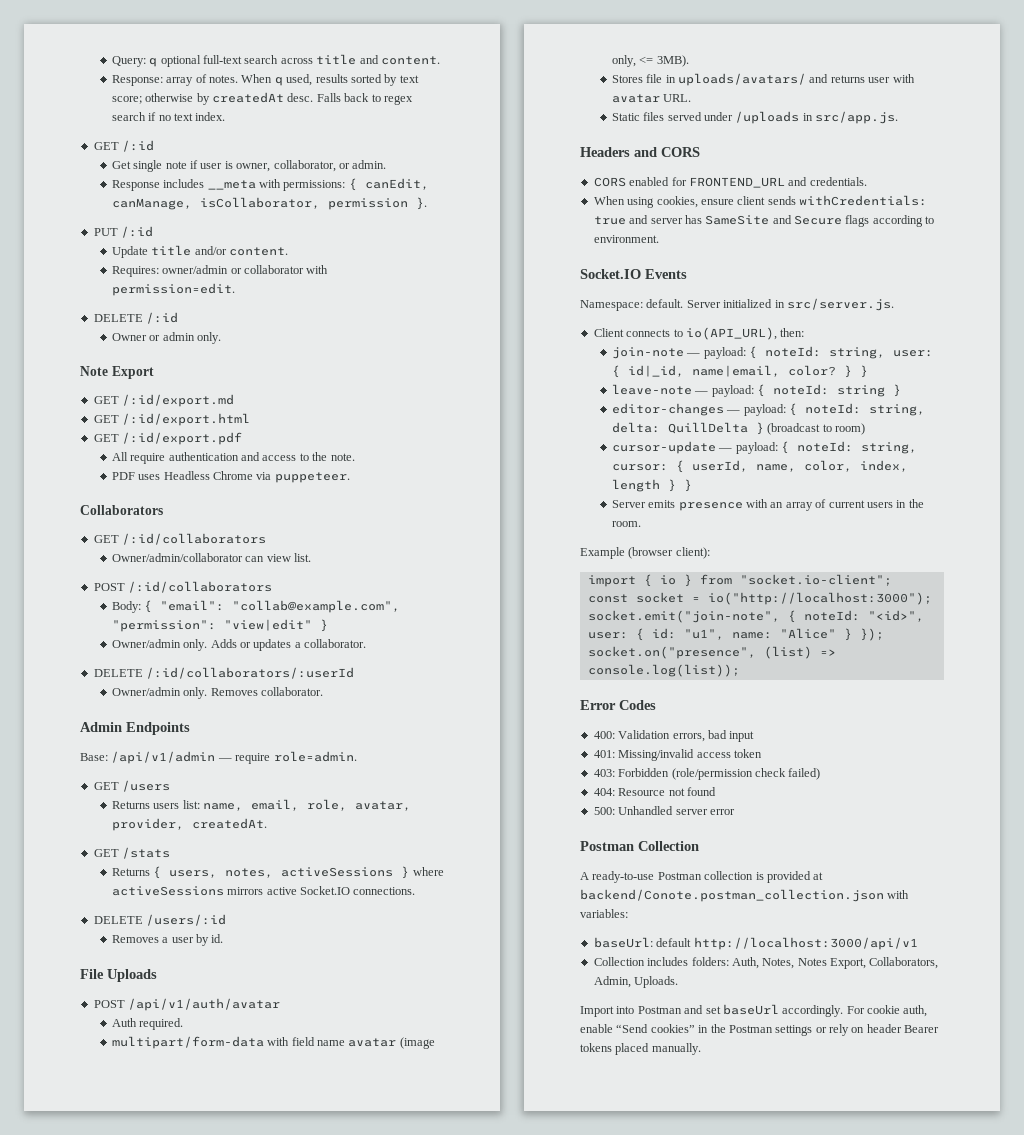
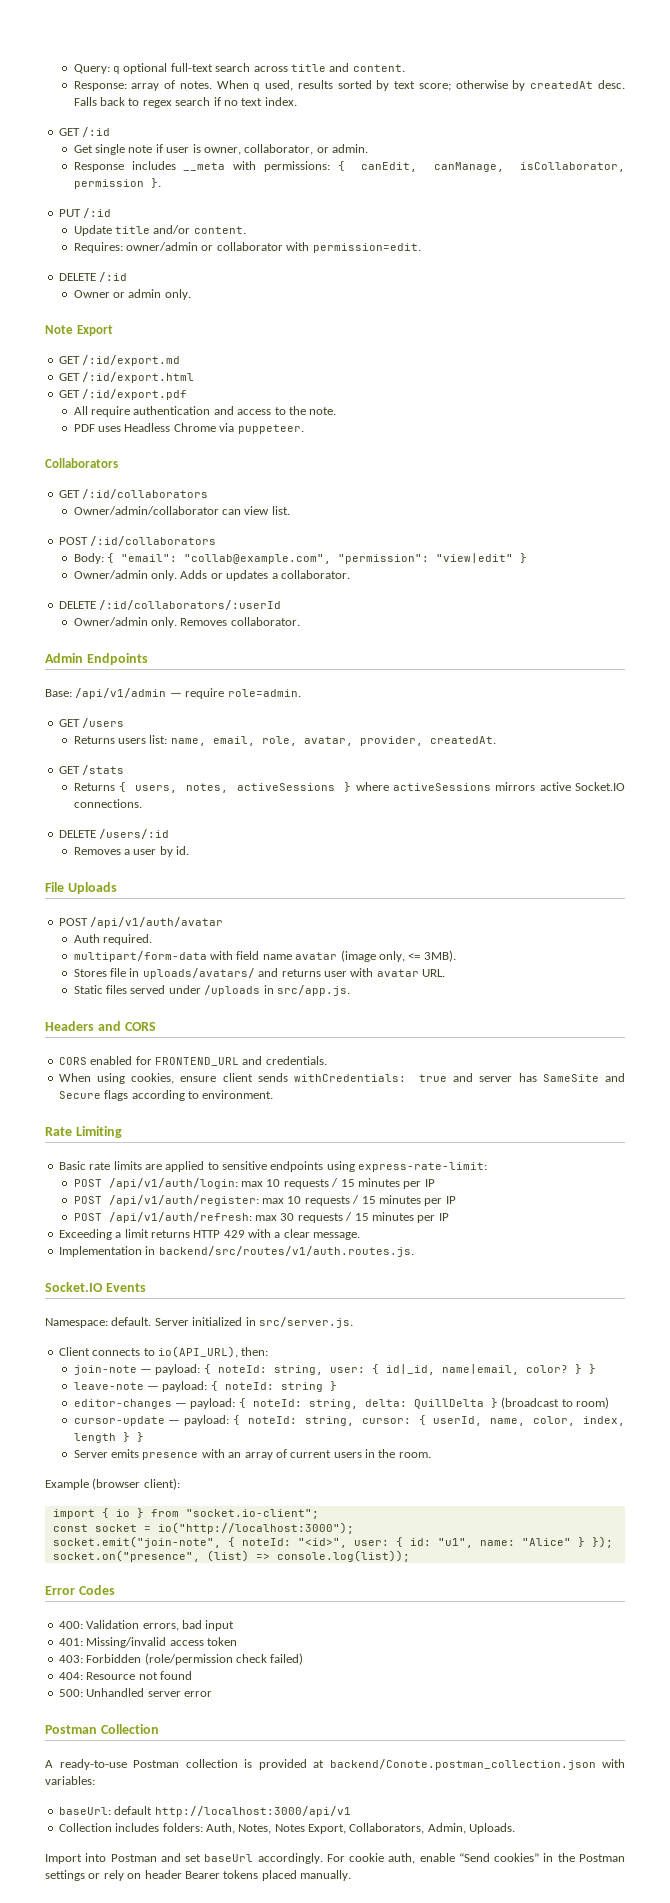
+ Rate Limiting
+ Basic rate limits are applied to sensitive endpoints using express-rate-limit:
+ POST /api/v1/auth/login: max 10 requests / 15 minutes per IP
+ POST /api/v1/auth/register: max 10 requests / 15 minutes per IP
+ POST /api/v1/auth/refresh: max 30 requests / 15 minutes per IP
+ Exceeding a limit returns HTTP 429 with a clear message.
+ Implementation in backend/src/routes/v1/auth.routes.js.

----

# What you will do:
Could you work out how many lines in the material contain the word "auth"? Reply with the number only.

# Written solution:
4